For World Art Day take a look at some favorite artists or art styles and apply them to your own. I’ve been doing this for more than five years with my “Be the Artist” series, and I have yet to run out of artists and ideas to try.
Give it a go. You can do it!
“The world is but a canvas to our imagination.” Henry David Thoreau
You don’t have to escape to a secluded pond to get inspiration from the world around you, although I do recommend nature and neighborhood walks as a way to clear your head of bad thoughts and fill it up again with inspired ideas.
As I mentioned earlier, art is all around us, and when you look at the world with an artistic eye, as many nature artists do, it is surprising how many hidden treasures you find in plain sight.
How to apply it: This is good quote to help inspire creative upcycling that can be put to use just as easily for upcoming Earth Day events as for World Art Day. Find an “unlikely” canvas for an original piece of art. Old cardboard scraps, smooth rocks, discarded wood planks, and even fallen leaves can be unique starting points for new creations.
The world around us can be used for art media as well. Coffee, tea, and juice can be used for paints, and crushed eggshells or flower petals for mosaics. Look around and see what you can find, and turn it into art.
“Perhaps the mission of an artist is to interpret beauty to people — the beauty within themselves.” Langston Hughes
As a poet, Hughes’ medium was words, and he excelled in bringing out both the beauty and harsh realities of his world, as well as make sure it depicted every aspect of his identity.
Poets like Hughes can “paint” a world and mood using just the right words. Here are a couple of lines from his “The Weary Blues,” taken out of context:
“And far into the night he crooned that tune.
The stars went out and so did the moon.
The singer stopped playing and went to bed
While the Weary Blues echoed through his head.
He slept like a rock or a man that’s dead.”
Even if you didn’t read the entire poem, know about Hughes’s struggles or life, these carefully “painted” lines evoke a mood or image. That’s the beauty of a writer’s words.
How to apply it: Hughes said artist should bring out the “beauty within themselves,” and one way to do this is with word art. You can do this by finding a word that holds meaning to you and draw it within a plain outline of yourself (even just tracing around a photo or drawing simplistic head or figure will work).
This is a simple way to show off a little bit of that inner beauty inside of us all.
Likewise, if there is a favorite writer or poet, use a couple of their words as art inside an outline of an image that represents the phrase, word or passage.
If you don’t want to draw your own, young artists can have fun playing with the WordArt.com creator; I used in the above image to celebrate the “inner beauty” of that beautiful villain, Smaug.
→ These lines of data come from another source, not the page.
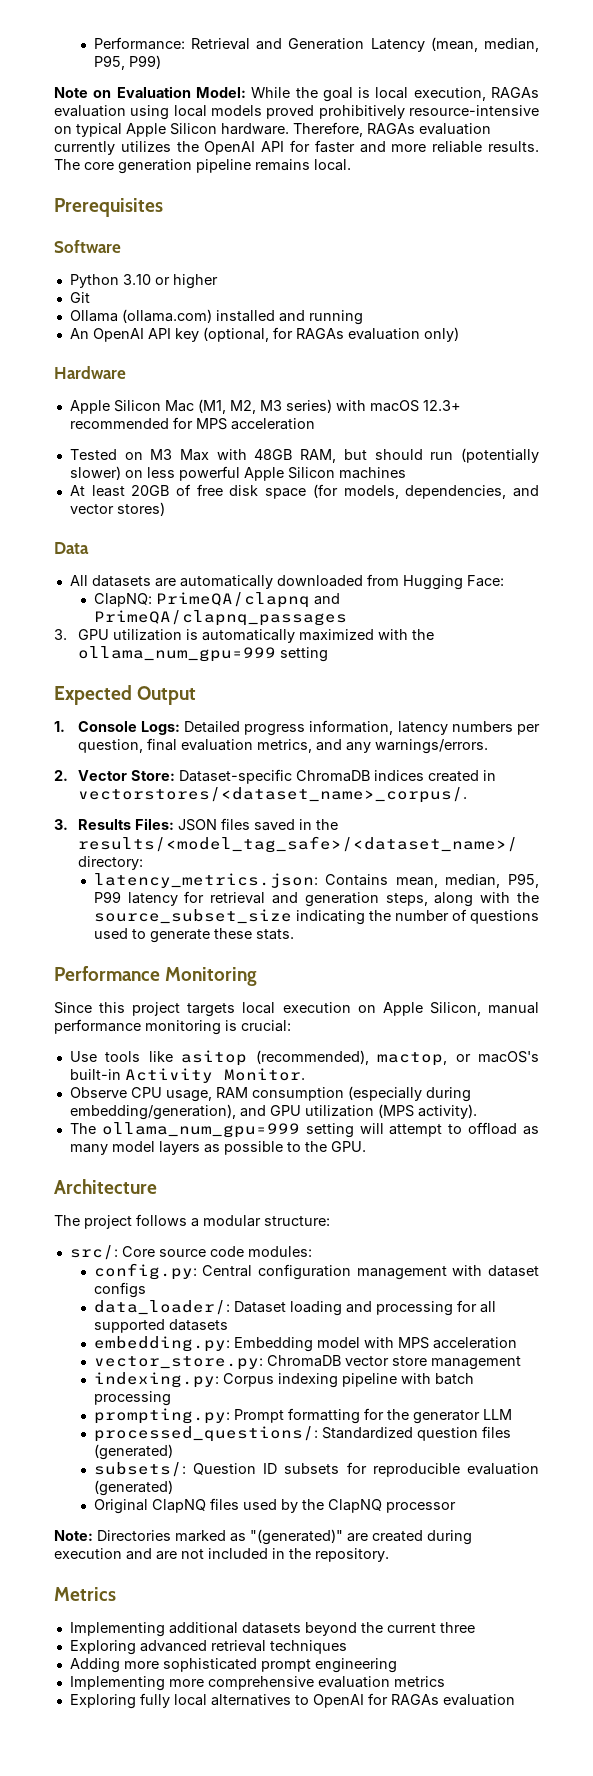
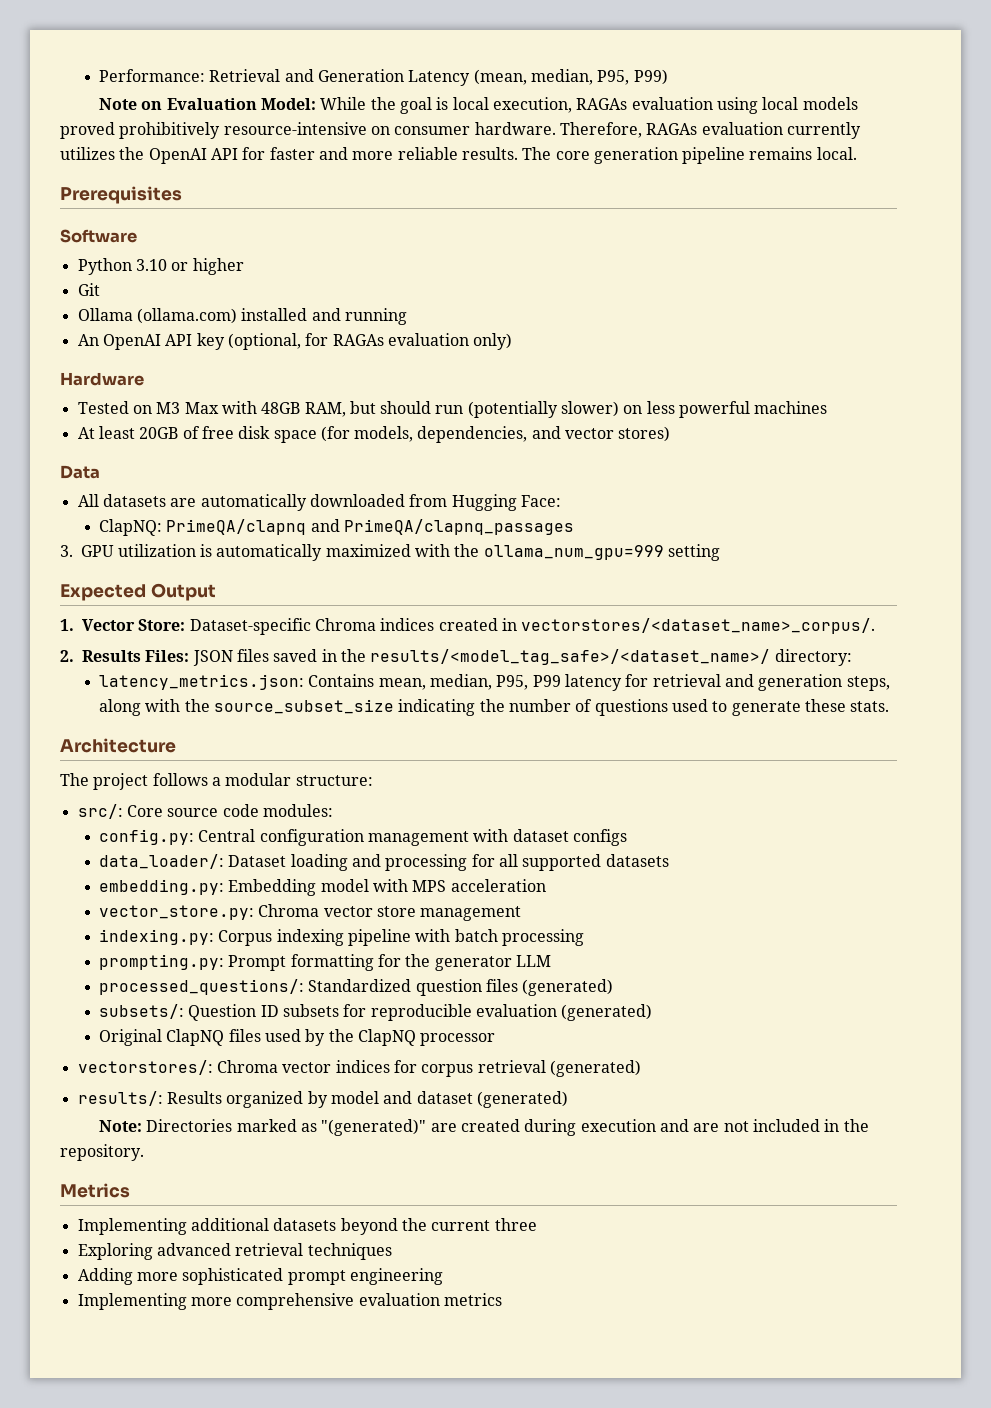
- Note on Evaluation Model: While the goal is local execution, RAGAs evaluation using local models proved prohibitively resource-intensive on typical Apple Silicon hardware.
+ Note on Evaluation Model: While the goal is local execution, RAGAs evaluation using local models proved prohibitively resource-intensive on consumer hardware.
- Apple Silicon Mac (M1, M2, M3 series) with macOS 12.3+ recommended for MPS acceleration
- Tested on M3 Max with 48GB RAM, but should run (potentially slower) on less powerful Apple Silicon machines
+ Tested on M3 Max with 48GB RAM, but should run (potentially slower) on less powerful machines
- 1. Console Logs: Detailed progress information, latency numbers per question, final evaluation metrics, and any warnings/errors.
- 2. Vector Store: Dataset-specific ChromaDB indices created in vectorstores/<dataset_name>_corpus/.
+ 1. Vector Store: Dataset-specific Chroma indices created in vectorstores/<dataset_name>_corpus/.
- 3. Results Files: JSON files saved in the results/<model_tag_safe>/<dataset_name>/ directory:
+ 2. Results Files: JSON files saved in the results/<model_tag_safe>/<dataset_name>/ directory:
- Performance Monitoring
- Since this project targets local execution on Apple Silicon, manual performance monitoring is crucial:
- Use tools like asitop (recommended), mactop, or macOS's built-in Activity Monitor.
- Observe CPU usage, RAM consumption (especially during embedding/generation), and GPU utilization (MPS activity).
- The ollama_num_gpu=999 setting will attempt to offload as many model layers as possible to the GPU.
- vector_store.py: ChromaDB vector store management
+ vector_store.py: Chroma vector store management
+ vectorstores/: Chroma vector indices for corpus retrieval (generated)
+ results/: Results organized by model and dataset (generated)
- Exploring fully local alternatives to OpenAI for RAGAs evaluation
When you take a flower in your hand and really look at it, it’s your world for the moment…Most people in the city rush around so, they have no time to look at a flower. I want them to see it whether they want to or not. — Georgia O’Keeffe
O’Keeffe had so many fantastic quotes about life, art and observing the world, and this one reminds us to slow down, stop, and look closely at the small and ordinary things we tend not to notice. This was evident in her beautiful, sometimes sensual, closeups of flowers.
She stopped and looked the little things, and held them up where we could all see them differently.
How to apply it: Take some time to do just that: look at the beauty of the “little things.” Find a route you take often, like the area you might walk a pet, the trip to the mailbox, or even the morning walk through the home. Look around at everything, and see what there is you haven’t yet discovered.
It might be a plant, a crack in a corner, a pile of rocks, or unusual pattern on a sidewalk. Then simply capture it as the artwork it is. Take a picture or make a sketch, or use it as a detail in a completely different world than the one it is in.
World Art Day wants us to celebrate the impact art has on the world on a global scale. Be part of that impact in your own corner of it.